*** Opening of DATASET RECORDS ***

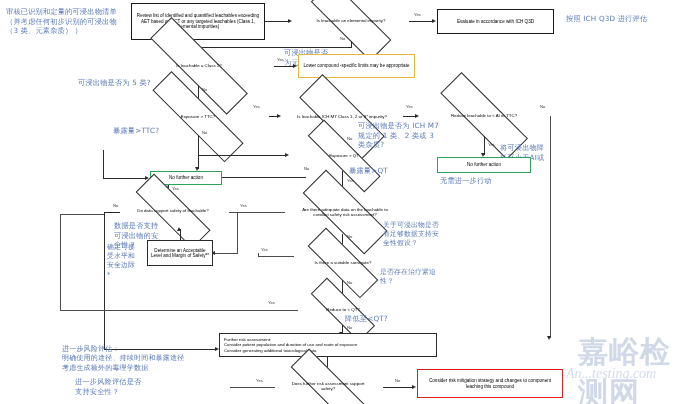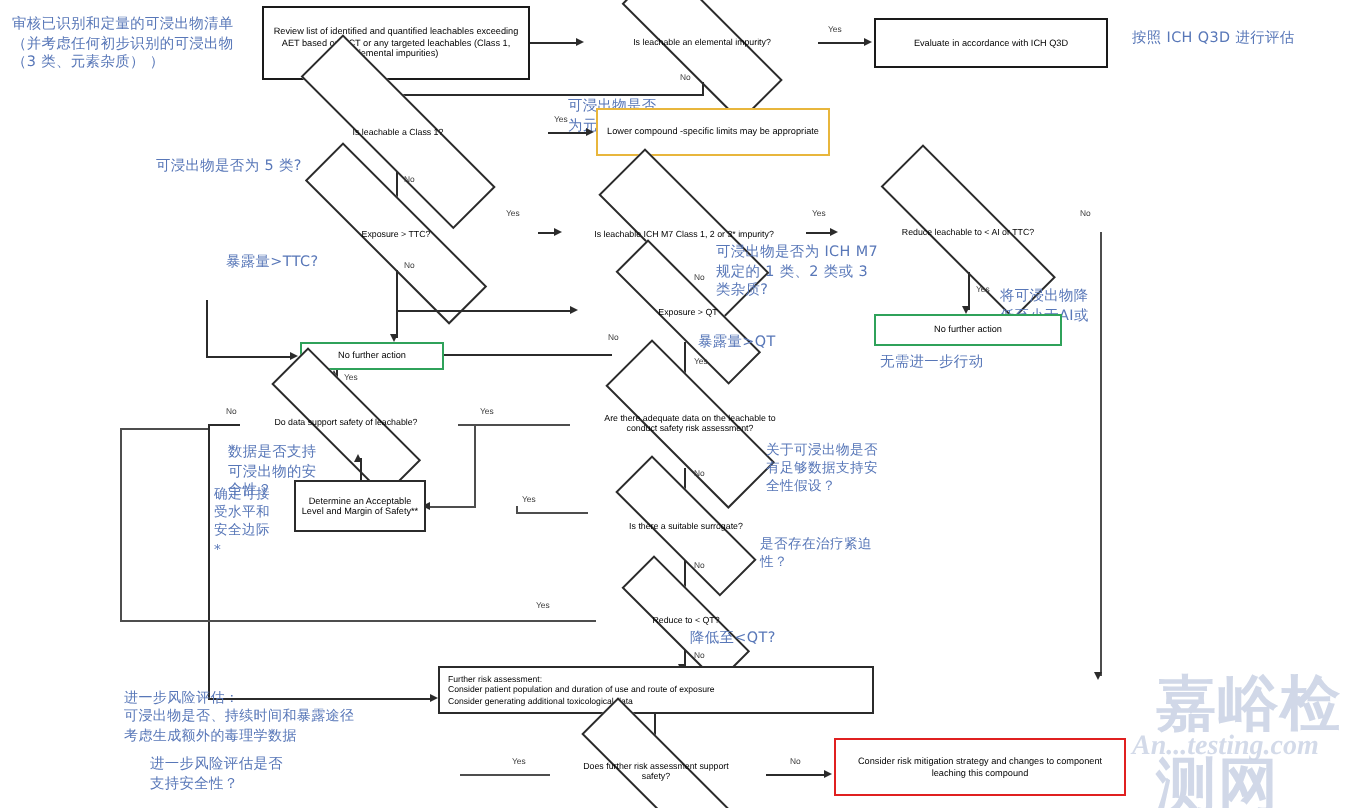--- a/index.html
+++ b/index.html
@@ -304,7 +304,7 @@
 Consider patient population and duration of use and route of exposure
 Consider generating additional toxicological data</div>
   <div class="cn" style="left:62px;top:345px;width:190px;font-size:7px;">进一步风险评估：
-可浸出物是否、持续时间和暴露途径
+明确使用的途径、持续时间和暴露途径
 考虑生成额外的毒理学数据</div>
 
   <div class="ln v dark" style="left:327px;top:357px;height:12px;"></div>

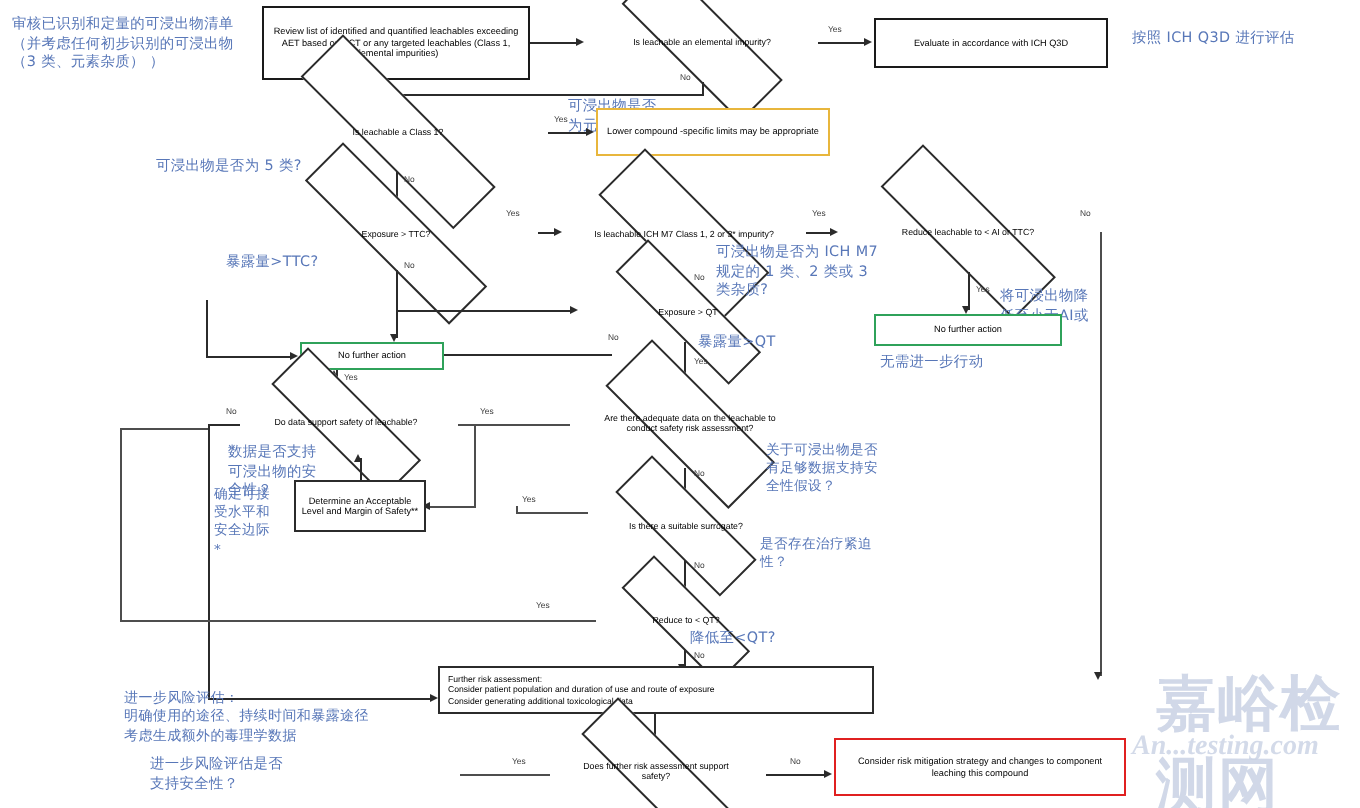--- a/index.html
+++ b/index.html
@@ -95,7 +95,7 @@
     user-select:none;
   }
   .wm1{font-size:30px;letter-spacing:1px;opacity:.85;}
-  .wm2{font-size:14px;font-style:italic;opacity:.8;font-family:"Liberation Serif",serif;font-weight:bold;}
+  .wm2{font-size:14px;font-style:italic;opacity:.8;font-family:"Liberation Serif",serif;font-weight:normal;}
 </style>
 </head>
 <body>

*** Close of DATASET RECORDS ***

EXERCISE INSTRUCTIONS
Retype the data above exactly, dropping every picture.

SOLUTION TO THIS EXERCISE
--- a/index.html
+++ b/index.html
@@ -304,7 +304,7 @@
 Consider patient population and duration of use and route of exposure
 Consider generating additional toxicological data</div>
   <div class="cn" style="left:62px;top:345px;width:190px;font-size:7px;">进一步风险评估：
-可浸出物是否、持续时间和暴露途径
+明确使用的途径、持续时间和暴露途径
 考虑生成额外的毒理学数据</div>
 
   <div class="ln v dark" style="left:327px;top:357px;height:12px;"></div>

--- a/index.html
+++ b/index.html
@@ -95,7 +95,7 @@
     user-select:none;
   }
   .wm1{font-size:30px;letter-spacing:1px;opacity:.85;}
-  .wm2{font-size:14px;font-style:italic;opacity:.8;font-family:"Liberation Serif",serif;font-weight:bold;}
+  .wm2{font-size:14px;font-style:italic;opacity:.8;font-family:"Liberation Serif",serif;font-weight:normal;}
 </style>
 </head>
 <body>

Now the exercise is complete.